## [Your instructions]
The answer must be the full set of records, repeated exactly.

## [Task inputs]
● ● ●

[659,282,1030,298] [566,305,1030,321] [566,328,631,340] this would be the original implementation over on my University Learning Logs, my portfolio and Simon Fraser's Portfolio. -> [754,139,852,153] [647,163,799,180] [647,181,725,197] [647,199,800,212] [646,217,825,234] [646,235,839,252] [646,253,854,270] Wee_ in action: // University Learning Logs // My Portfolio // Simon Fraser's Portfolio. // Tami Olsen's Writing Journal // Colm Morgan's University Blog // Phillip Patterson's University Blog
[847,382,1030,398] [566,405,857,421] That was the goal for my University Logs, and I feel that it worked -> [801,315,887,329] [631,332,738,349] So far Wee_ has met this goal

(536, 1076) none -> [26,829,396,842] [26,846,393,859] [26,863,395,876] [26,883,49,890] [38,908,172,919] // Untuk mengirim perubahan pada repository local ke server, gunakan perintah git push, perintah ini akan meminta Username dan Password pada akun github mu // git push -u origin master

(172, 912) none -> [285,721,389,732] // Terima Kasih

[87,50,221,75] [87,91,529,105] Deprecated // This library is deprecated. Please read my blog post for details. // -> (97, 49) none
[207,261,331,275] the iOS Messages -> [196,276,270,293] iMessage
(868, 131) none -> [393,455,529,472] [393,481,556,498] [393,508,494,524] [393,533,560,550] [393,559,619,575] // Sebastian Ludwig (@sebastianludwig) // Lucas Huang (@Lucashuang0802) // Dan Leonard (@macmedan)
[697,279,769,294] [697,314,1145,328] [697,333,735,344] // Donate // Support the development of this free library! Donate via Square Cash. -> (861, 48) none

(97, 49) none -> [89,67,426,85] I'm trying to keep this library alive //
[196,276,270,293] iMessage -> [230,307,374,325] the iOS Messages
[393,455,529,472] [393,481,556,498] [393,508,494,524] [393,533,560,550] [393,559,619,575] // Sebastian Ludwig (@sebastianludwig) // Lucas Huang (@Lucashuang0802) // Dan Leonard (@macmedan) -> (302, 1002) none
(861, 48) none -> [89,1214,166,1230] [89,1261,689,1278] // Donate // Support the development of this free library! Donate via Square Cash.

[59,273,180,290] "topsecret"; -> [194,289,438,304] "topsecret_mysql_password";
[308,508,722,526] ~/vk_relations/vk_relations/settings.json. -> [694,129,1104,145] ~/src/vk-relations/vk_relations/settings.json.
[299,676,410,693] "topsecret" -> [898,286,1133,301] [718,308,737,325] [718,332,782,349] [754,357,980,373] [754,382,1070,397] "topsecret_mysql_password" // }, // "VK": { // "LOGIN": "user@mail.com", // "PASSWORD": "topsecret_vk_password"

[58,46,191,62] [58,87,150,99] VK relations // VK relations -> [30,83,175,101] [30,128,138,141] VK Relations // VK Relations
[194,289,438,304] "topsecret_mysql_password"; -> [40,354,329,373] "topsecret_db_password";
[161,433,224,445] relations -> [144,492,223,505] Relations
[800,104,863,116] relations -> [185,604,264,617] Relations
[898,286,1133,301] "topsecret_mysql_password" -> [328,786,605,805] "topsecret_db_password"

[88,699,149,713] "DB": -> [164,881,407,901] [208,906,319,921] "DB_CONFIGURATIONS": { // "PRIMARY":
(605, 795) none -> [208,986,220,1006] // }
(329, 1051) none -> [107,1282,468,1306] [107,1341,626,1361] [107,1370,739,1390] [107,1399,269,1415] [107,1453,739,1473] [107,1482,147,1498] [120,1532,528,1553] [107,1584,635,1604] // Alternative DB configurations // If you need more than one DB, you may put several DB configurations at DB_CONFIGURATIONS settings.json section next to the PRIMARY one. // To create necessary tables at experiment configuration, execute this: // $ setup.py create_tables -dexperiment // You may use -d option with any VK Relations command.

● ● ●

## [Task answer]
[659,282,1030,298] [566,305,1030,321] [566,328,631,340] this would be the original implementation over on my University Learning Logs, my portfolio and Simon Fraser's Portfolio. -> [754,139,852,153] [647,163,799,180] [647,181,725,197] [647,199,800,212] [646,217,825,234] [646,235,839,252] [646,253,854,270] Wee_ in action: // University Learning Logs // My Portfolio // Simon Fraser's Portfolio. // Tami Olsen's Writing Journal // Colm Morgan's University Blog // Phillip Patterson's University Blog
[847,382,1030,398] [566,405,857,421] That was the goal for my University Logs, and I feel that it worked -> [801,315,887,329] [631,332,738,349] So far Wee_ has met this goal

(536, 1076) none -> [26,829,396,842] [26,846,393,859] [26,863,395,876] [26,883,49,890] [38,908,172,919] // Untuk mengirim perubahan pada repository local ke server, gunakan perintah git push, perintah ini akan meminta Username dan Password pada akun github mu // git push -u origin master

(172, 912) none -> [285,721,389,732] // Terima Kasih

[87,50,221,75] [87,91,529,105] Deprecated // This library is deprecated. Please read my blog post for details. // -> (97, 49) none
[207,261,331,275] the iOS Messages -> [196,276,270,293] iMessage
(868, 131) none -> [393,455,529,472] [393,481,556,498] [393,508,494,524] [393,533,560,550] [393,559,619,575] // Sebastian Ludwig (@sebastianludwig) // Lucas Huang (@Lucashuang0802) // Dan Leonard (@macmedan)
[697,279,769,294] [697,314,1145,328] [697,333,735,344] // Donate // Support the development of this free library! Donate via Square Cash. -> (861, 48) none

(97, 49) none -> [89,67,426,85] I'm trying to keep this library alive //
[196,276,270,293] iMessage -> [230,307,374,325] the iOS Messages
[393,455,529,472] [393,481,556,498] [393,508,494,524] [393,533,560,550] [393,559,619,575] // Sebastian Ludwig (@sebastianludwig) // Lucas Huang (@Lucashuang0802) // Dan Leonard (@macmedan) -> (302, 1002) none
(861, 48) none -> [89,1214,166,1230] [89,1261,689,1278] // Donate // Support the development of this free library! Donate via Square Cash.

[59,273,180,290] "topsecret"; -> [194,289,438,304] "topsecret_mysql_password";
[308,508,722,526] ~/vk_relations/vk_relations/settings.json. -> [694,129,1104,145] ~/src/vk-relations/vk_relations/settings.json.
[299,676,410,693] "topsecret" -> [898,286,1133,301] [718,308,737,325] [718,332,782,349] [754,357,980,373] [754,382,1070,397] "topsecret_mysql_password" // }, // "VK": { // "LOGIN": "user@mail.com", // "PASSWORD": "topsecret_vk_password"

[58,46,191,62] [58,87,150,99] VK relations // VK relations -> [30,83,175,101] [30,128,138,141] VK Relations // VK Relations
[194,289,438,304] "topsecret_mysql_password"; -> [40,354,329,373] "topsecret_db_password";
[161,433,224,445] relations -> [144,492,223,505] Relations
[800,104,863,116] relations -> [185,604,264,617] Relations
[898,286,1133,301] "topsecret_mysql_password" -> [328,786,605,805] "topsecret_db_password"

[88,699,149,713] "DB": -> [164,881,407,901] [208,906,319,921] "DB_CONFIGURATIONS": { // "PRIMARY":
(605, 795) none -> [208,986,220,1006] // }
(329, 1051) none -> [107,1282,468,1306] [107,1341,626,1361] [107,1370,739,1390] [107,1399,269,1415] [107,1453,739,1473] [107,1482,147,1498] [120,1532,528,1553] [107,1584,635,1604] // Alternative DB configurations // If you need more than one DB, you may put several DB configurations at DB_CONFIGURATIONS settings.json section next to the PRIMARY one. // To create necessary tables at experiment configuration, execute this: // $ setup.py create_tables -dexperiment // You may use -d option with any VK Relations command.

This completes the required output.